** Task **
Reproduce exactly, from the line containing "delivery date: 2022-12-23 -> 2022-12-19", every line down to the end of the data below.

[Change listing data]
────

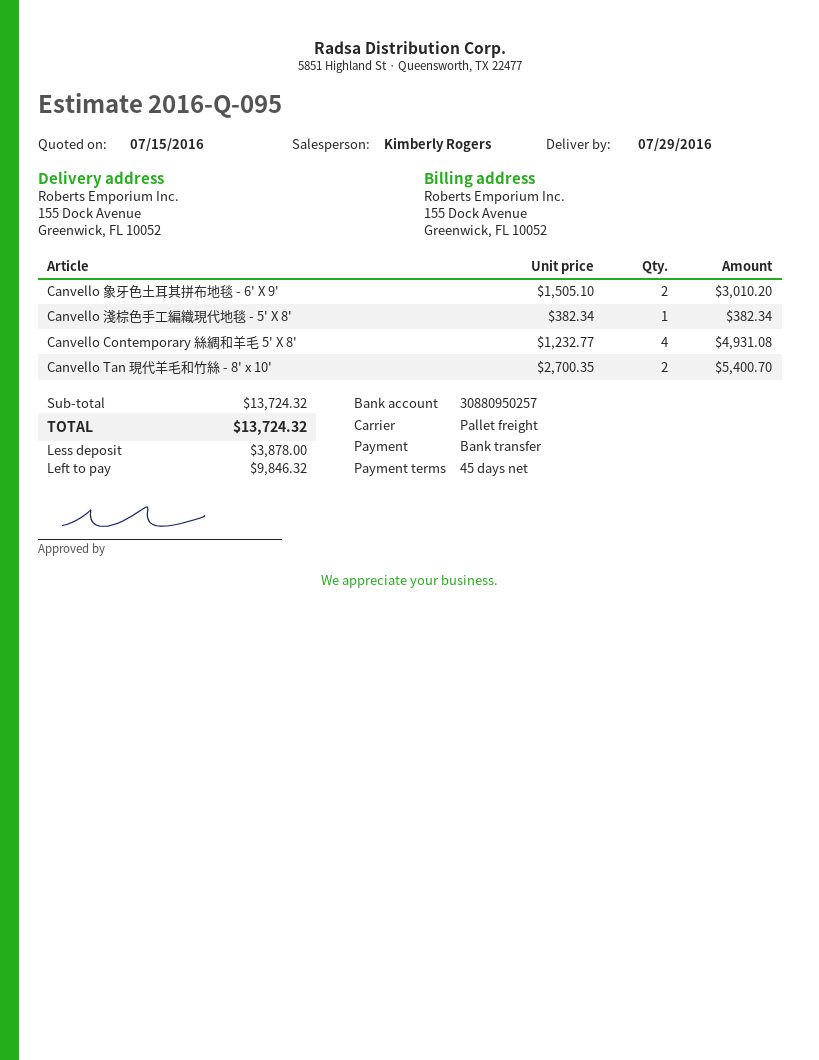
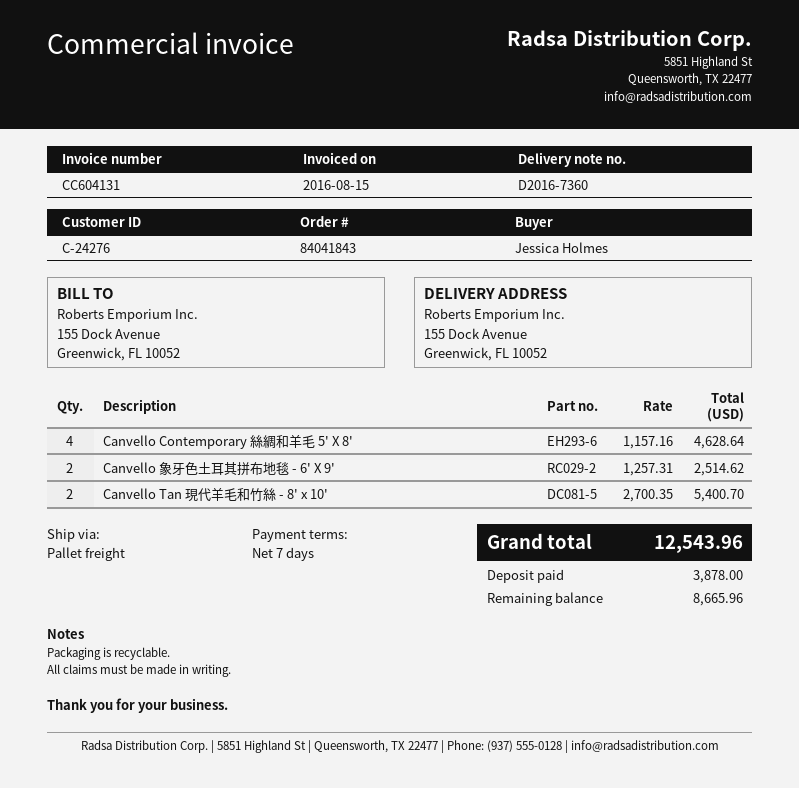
payment terms: 45 days -> 7 days
Canvello 象牙色土耳其拼布地毯 - 6' X 9': 2 x 1505.10 = 3010.20 -> 2 x 1257.31 = 2514.62
Canvello 淺棕色手工編織現代地毯 - 5' X 8': 1 x 382.34 = 382.34 -> none
Canvello Contemporary 絲綢和羊毛 5' X 8': 4 x 1232.77 = 4931.08 -> 4 x 1157.16 = 4628.64
total: 13724.32 -> 12543.96
balance: 9846.32 -> 8665.96

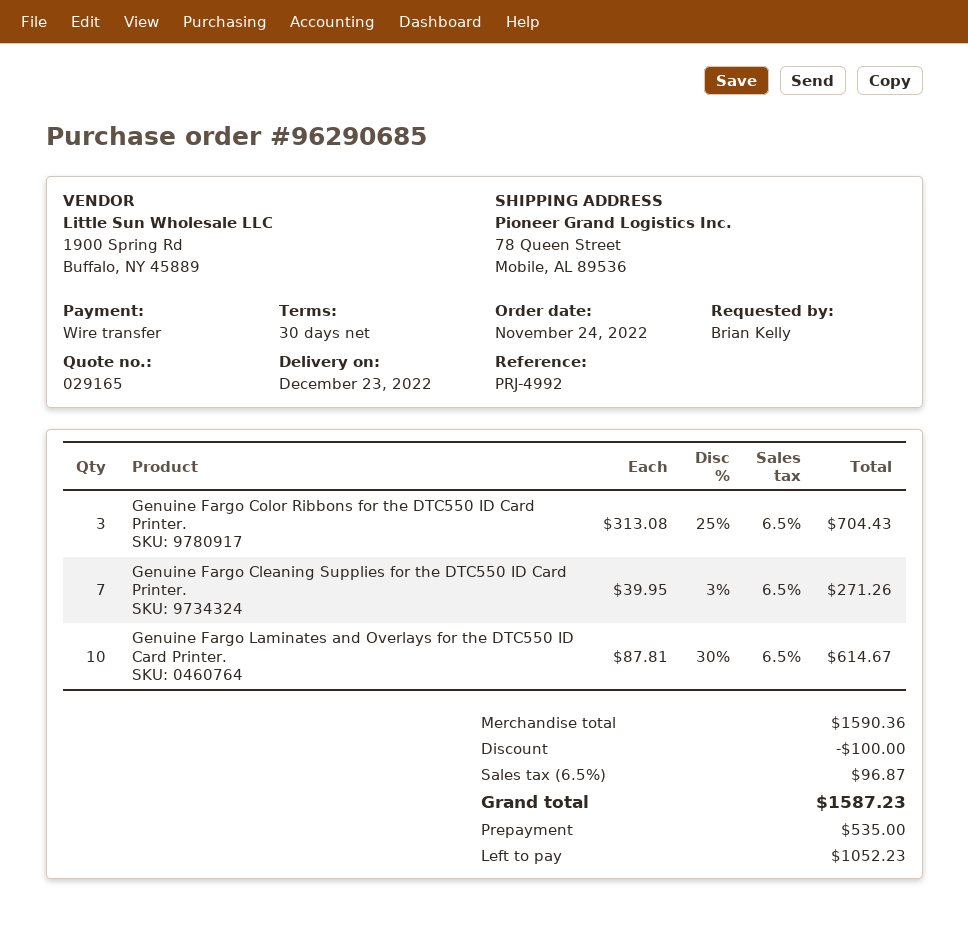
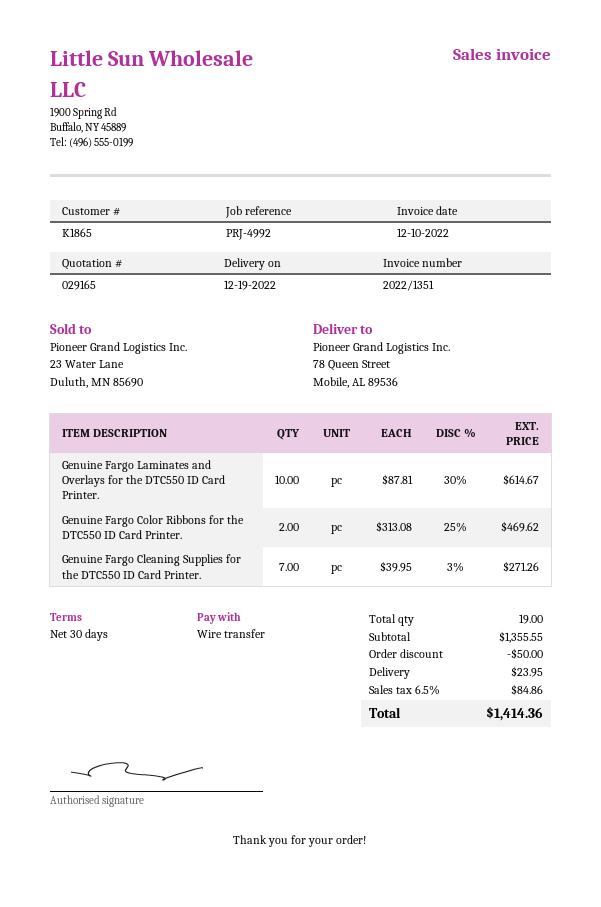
delivery date: 2022-12-23 -> 2022-12-19
Genuine Fargo Color Ribbons for the DTC550 ID Card Printer.: 3 x 313.08 - 25% = 704.43 -> 2 x 313.08 - 25% = 469.62
subtotal: 1590.36 -> 1355.55
discount: 100.00 -> 50.00
shipping: none -> 23.95
tax: 6.5% = 96.87 -> 6.5% = 84.86
total: 1587.23 -> 1414.36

────

** Exercise output **
delivery date: 2022-12-23 -> 2022-12-19
Genuine Fargo Color Ribbons for the DTC550 ID Card Printer.: 3 x 313.08 - 25% = 704.43 -> 2 x 313.08 - 25% = 469.62
subtotal: 1590.36 -> 1355.55
discount: 100.00 -> 50.00
shipping: none -> 23.95
tax: 6.5% = 96.87 -> 6.5% = 84.86
total: 1587.23 -> 1414.36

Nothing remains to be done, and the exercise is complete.